Similarly, “The Immortal Man” doesn’t have enough narrative runway to fully unpack the interesting questions it raises about legacy and memory—who tells our stories, how much of our past is forever destined to shape our future. Here, Tommy is both man and myth, hero and monster, a folklore-esque savior who has also done unknowable harm to those he claimed to care about most. But there’s something undeniably moving about watching him attempt to reckon, at last, with all that he has done and the man a lifetime of violence and loss has made him. But as we watch Duke skirt perilously near to repeating many of his father’s mistakes, it’s fair to wonder if this film isn’t just setting him up for a similar future of regrets. (Maybe we’ll find out in the forthcoming “Peaky” sequel series that’s said to catapult the family into the 1950s.)
But, at the end of the day, this is Cillian Murphy’s world, and we’re all just living in it. He’s played Tommy Shelby for 36 episodes over the course of the last 13 years and even won an Oscar in the interim between the original series’ conclusion and the release of this film. But, somehow, he’s still managing to find new depth and emotional layers in a character that, by all rights, should have become a caricature a long time ago. Murphy looks quite a bit older than the last time he put on Tommy’s iconic flat cap. This aging is physically reflected in his greying hair and slower gait, but most especially in his near palpable sense of exhaustion.

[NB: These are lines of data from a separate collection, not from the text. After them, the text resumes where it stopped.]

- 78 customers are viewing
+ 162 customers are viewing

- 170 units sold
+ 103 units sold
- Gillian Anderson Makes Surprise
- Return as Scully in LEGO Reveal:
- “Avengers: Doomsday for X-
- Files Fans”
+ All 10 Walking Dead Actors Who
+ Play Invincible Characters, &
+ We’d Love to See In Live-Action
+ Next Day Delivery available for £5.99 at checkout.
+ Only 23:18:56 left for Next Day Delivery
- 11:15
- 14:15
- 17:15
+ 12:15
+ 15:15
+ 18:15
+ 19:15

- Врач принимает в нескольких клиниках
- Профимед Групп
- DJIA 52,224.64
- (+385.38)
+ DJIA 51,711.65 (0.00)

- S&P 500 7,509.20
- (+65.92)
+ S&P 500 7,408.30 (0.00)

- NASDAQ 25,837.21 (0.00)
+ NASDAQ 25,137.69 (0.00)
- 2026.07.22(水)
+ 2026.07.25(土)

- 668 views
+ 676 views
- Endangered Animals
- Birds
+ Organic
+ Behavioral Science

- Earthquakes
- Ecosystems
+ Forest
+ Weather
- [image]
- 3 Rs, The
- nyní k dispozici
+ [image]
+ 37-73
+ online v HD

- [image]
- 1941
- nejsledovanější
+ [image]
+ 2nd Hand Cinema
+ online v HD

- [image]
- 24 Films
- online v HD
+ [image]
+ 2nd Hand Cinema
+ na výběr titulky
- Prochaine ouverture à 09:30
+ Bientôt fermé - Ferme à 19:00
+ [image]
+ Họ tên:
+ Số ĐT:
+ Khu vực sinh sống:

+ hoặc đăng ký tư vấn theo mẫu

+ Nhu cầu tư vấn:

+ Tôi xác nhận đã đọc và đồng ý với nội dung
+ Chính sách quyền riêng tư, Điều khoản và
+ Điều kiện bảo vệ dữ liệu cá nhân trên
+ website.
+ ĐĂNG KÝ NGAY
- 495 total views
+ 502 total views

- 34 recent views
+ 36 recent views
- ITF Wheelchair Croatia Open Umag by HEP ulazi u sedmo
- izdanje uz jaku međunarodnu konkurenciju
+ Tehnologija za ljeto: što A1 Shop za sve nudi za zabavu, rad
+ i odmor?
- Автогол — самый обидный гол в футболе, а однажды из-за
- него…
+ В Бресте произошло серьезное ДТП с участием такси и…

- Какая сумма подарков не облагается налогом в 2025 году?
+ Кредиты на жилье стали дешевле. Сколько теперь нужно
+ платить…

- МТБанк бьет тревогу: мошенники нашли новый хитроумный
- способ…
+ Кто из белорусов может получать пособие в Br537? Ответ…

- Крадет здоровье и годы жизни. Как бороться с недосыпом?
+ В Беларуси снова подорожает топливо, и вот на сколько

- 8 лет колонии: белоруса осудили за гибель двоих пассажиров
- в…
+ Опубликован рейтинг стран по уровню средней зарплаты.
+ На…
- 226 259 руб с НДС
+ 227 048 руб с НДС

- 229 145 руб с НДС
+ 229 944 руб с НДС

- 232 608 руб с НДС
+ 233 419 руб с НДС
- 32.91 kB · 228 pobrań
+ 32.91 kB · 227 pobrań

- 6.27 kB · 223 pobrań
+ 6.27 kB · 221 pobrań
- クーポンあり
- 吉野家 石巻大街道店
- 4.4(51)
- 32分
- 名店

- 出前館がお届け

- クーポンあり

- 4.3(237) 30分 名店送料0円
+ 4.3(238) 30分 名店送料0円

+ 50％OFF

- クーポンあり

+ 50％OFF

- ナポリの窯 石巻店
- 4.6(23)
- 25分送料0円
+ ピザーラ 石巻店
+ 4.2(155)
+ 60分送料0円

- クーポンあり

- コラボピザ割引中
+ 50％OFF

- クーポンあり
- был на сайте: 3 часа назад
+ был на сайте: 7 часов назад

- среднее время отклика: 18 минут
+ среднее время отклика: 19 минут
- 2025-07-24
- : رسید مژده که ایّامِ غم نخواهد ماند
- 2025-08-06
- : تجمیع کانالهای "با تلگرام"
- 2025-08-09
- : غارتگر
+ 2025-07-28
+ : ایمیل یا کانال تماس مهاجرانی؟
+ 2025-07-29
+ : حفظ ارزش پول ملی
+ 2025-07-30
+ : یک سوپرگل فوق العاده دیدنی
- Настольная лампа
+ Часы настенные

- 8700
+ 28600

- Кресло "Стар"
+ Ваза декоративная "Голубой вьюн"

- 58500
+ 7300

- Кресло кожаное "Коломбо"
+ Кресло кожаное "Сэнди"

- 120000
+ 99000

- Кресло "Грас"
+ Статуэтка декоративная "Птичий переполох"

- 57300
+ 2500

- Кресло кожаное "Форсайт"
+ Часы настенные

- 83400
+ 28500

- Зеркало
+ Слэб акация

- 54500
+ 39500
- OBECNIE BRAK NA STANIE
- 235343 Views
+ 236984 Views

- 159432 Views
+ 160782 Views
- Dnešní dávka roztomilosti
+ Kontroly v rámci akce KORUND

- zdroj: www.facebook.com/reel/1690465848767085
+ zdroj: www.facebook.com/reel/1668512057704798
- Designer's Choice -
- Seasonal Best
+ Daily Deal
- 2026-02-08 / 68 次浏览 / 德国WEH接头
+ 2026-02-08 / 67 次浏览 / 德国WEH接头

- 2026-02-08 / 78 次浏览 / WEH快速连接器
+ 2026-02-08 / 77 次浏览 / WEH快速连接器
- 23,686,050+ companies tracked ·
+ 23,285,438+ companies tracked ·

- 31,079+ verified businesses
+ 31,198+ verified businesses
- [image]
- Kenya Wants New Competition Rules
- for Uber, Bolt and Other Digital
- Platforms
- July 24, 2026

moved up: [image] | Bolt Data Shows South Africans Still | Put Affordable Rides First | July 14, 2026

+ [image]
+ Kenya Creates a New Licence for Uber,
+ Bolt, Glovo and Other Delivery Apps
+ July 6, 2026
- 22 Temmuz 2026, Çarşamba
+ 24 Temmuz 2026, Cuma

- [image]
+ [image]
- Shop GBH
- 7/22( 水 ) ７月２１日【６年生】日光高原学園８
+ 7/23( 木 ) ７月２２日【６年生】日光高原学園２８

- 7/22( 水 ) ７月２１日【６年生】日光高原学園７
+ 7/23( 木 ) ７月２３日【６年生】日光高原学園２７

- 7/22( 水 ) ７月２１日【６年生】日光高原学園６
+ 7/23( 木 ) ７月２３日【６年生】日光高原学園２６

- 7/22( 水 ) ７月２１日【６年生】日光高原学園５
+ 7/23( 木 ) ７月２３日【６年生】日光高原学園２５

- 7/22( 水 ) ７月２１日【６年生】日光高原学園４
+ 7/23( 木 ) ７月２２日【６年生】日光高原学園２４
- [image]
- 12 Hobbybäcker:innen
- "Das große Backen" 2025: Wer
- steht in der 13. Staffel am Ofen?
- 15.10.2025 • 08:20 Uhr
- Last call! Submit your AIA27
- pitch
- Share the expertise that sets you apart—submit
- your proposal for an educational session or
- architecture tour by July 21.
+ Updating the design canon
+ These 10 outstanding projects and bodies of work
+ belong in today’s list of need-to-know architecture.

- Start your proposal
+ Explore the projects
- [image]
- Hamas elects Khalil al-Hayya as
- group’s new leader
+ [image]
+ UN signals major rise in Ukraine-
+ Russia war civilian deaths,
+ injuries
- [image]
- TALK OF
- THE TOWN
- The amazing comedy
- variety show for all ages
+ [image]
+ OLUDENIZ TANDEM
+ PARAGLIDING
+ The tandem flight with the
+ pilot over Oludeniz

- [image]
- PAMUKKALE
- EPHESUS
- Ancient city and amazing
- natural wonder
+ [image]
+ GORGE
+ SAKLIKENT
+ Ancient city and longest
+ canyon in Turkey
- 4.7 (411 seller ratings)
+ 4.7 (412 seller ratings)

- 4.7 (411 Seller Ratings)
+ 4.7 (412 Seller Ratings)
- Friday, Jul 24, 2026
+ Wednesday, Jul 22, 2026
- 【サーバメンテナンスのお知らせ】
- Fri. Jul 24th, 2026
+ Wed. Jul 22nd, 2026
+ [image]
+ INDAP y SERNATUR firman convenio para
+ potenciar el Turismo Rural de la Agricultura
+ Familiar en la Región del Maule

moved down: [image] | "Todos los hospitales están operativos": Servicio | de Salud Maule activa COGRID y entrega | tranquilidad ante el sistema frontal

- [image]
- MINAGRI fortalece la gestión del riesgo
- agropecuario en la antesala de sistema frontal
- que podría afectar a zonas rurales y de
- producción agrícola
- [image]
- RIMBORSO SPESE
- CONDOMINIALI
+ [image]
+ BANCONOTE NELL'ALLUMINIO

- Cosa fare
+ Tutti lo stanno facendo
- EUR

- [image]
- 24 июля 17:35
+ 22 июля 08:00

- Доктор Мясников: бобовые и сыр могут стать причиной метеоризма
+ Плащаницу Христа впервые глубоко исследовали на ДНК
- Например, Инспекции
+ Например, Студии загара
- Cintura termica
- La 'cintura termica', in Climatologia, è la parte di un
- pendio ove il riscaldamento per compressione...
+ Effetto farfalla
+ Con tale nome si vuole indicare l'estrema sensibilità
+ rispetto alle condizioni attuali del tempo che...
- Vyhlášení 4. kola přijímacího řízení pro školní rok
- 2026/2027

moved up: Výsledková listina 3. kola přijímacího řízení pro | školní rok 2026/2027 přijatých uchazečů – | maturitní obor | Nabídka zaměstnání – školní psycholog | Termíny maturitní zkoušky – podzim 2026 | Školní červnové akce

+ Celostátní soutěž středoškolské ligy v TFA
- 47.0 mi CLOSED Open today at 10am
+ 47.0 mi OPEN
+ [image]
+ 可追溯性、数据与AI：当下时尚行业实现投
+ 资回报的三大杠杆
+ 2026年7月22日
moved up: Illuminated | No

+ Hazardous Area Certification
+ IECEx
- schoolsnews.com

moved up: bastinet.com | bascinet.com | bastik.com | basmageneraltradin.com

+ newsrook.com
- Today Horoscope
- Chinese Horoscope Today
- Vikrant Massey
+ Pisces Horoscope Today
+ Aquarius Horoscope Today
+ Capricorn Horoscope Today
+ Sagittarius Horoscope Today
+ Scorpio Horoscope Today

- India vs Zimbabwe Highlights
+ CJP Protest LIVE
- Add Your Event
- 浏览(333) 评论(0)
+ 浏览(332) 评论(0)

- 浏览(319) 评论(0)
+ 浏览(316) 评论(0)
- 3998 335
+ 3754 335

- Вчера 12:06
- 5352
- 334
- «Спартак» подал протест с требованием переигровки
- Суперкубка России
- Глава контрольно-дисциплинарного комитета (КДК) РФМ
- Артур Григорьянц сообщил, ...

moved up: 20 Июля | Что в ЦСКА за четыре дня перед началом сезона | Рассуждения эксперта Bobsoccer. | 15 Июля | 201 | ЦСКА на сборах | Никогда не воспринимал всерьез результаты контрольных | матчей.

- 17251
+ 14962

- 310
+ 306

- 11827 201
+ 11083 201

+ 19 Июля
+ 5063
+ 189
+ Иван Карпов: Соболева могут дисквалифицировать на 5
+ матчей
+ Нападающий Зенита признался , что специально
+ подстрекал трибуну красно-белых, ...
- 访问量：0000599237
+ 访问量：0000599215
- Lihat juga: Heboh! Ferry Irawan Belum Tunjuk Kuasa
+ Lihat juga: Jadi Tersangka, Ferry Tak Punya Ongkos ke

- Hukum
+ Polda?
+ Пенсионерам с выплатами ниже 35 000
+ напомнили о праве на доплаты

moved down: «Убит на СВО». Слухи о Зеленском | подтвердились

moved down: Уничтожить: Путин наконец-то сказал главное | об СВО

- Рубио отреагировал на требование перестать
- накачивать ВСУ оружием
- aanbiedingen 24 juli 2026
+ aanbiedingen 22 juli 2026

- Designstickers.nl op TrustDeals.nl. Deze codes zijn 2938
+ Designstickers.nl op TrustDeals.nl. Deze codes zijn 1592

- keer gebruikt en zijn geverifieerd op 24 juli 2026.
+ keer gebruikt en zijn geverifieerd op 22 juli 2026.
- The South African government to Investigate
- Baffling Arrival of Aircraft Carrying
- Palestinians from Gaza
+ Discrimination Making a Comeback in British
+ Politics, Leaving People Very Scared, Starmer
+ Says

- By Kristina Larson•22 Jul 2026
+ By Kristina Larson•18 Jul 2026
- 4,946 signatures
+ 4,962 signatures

This is a Tommy who is tired, in a way that clearly goes down to his soul. Murphy, always a master at quietly projecting his character’s internal emotional torment, is at his best here when he is required to do almost nothing, conveying the weight of Tommy’s failures and crimes with little more than a subtle eye movement or shift in facial expression. It’s the sort of effortless work that makes it easy to see why this character has become so beloved by so many, almost from the first moment he rode a horse down a Birmingham street to the anachronistic sounds of Nick Cave. And if this flawed final outing is, indeed, the last we see of Tommy Shelby, it’s still a heck of a note for the man who plays him to ride out on.